Change detection outputs
Content starts
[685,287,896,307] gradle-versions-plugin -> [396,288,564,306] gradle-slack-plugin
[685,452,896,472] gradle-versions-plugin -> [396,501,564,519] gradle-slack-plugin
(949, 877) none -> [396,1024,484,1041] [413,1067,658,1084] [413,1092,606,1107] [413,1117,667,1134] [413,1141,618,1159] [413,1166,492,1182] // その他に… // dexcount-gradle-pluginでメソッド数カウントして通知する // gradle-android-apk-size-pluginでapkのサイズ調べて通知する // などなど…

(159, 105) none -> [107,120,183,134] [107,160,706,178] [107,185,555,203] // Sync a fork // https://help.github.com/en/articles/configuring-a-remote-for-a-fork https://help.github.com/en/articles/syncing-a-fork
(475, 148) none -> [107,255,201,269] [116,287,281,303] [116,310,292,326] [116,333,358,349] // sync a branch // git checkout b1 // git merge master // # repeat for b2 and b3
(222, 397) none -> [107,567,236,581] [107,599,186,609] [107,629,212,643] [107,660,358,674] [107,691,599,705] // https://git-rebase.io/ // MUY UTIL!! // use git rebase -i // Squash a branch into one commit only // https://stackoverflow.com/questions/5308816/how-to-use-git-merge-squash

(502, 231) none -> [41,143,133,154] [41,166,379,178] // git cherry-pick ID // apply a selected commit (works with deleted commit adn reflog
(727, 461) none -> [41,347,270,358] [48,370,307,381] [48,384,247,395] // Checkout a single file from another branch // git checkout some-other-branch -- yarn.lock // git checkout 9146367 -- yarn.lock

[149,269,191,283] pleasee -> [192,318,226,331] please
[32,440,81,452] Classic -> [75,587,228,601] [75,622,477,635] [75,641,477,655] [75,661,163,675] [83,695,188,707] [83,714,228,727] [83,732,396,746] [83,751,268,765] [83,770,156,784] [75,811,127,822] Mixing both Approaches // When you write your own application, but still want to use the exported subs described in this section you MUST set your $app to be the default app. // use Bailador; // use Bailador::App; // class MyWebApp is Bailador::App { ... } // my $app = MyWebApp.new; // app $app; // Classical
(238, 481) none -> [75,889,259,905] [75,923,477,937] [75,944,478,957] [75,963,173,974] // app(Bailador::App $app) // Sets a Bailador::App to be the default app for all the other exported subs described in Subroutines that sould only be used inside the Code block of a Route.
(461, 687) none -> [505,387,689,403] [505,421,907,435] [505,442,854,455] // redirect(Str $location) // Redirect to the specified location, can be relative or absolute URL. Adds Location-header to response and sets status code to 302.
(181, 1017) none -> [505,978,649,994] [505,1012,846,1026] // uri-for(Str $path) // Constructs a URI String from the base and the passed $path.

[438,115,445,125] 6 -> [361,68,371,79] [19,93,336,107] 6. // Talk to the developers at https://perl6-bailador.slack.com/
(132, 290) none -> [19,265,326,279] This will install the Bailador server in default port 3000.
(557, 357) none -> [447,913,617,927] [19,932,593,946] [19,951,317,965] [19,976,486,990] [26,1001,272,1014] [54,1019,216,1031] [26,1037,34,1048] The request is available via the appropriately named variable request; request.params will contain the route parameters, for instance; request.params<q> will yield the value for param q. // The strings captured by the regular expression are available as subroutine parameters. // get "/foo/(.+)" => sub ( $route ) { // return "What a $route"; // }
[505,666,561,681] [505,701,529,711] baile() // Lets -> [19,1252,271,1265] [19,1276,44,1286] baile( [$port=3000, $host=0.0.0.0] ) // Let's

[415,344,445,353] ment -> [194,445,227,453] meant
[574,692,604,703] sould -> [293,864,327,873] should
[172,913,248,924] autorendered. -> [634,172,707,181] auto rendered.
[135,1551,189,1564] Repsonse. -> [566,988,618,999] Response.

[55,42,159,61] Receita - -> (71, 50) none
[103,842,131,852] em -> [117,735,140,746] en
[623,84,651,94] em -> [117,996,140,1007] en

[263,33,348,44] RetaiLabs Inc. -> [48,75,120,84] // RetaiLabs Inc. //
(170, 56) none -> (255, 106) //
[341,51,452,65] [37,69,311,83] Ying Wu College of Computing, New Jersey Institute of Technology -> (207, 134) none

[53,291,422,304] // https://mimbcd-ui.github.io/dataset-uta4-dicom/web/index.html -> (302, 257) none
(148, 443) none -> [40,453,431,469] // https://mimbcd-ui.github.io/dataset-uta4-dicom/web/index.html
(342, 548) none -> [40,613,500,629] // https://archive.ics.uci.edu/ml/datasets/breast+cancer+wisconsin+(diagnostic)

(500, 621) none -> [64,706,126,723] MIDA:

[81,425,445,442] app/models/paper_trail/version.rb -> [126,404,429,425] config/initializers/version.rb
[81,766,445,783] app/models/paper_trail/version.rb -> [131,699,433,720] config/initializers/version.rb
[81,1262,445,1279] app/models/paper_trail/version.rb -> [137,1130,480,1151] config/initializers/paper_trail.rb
Content ends
→ Instructions for the task
Print exactly the lines above, starting at the line that contains "(170, 56) none -> (255, 106) //" and ending with the last line of the records, both included.

→ Task result
(170, 56) none -> (255, 106) //
[341,51,452,65] [37,69,311,83] Ying Wu College of Computing, New Jersey Institute of Technology -> (207, 134) none

[53,291,422,304] // https://mimbcd-ui.github.io/dataset-uta4-dicom/web/index.html -> (302, 257) none
(148, 443) none -> [40,453,431,469] // https://mimbcd-ui.github.io/dataset-uta4-dicom/web/index.html
(342, 548) none -> [40,613,500,629] // https://archive.ics.uci.edu/ml/datasets/breast+cancer+wisconsin+(diagnostic)

(500, 621) none -> [64,706,126,723] MIDA:

[81,425,445,442] app/models/paper_trail/version.rb -> [126,404,429,425] config/initializers/version.rb
[81,766,445,783] app/models/paper_trail/version.rb -> [131,699,433,720] config/initializers/version.rb
[81,1262,445,1279] app/models/paper_trail/version.rb -> [137,1130,480,1151] config/initializers/paper_trail.rb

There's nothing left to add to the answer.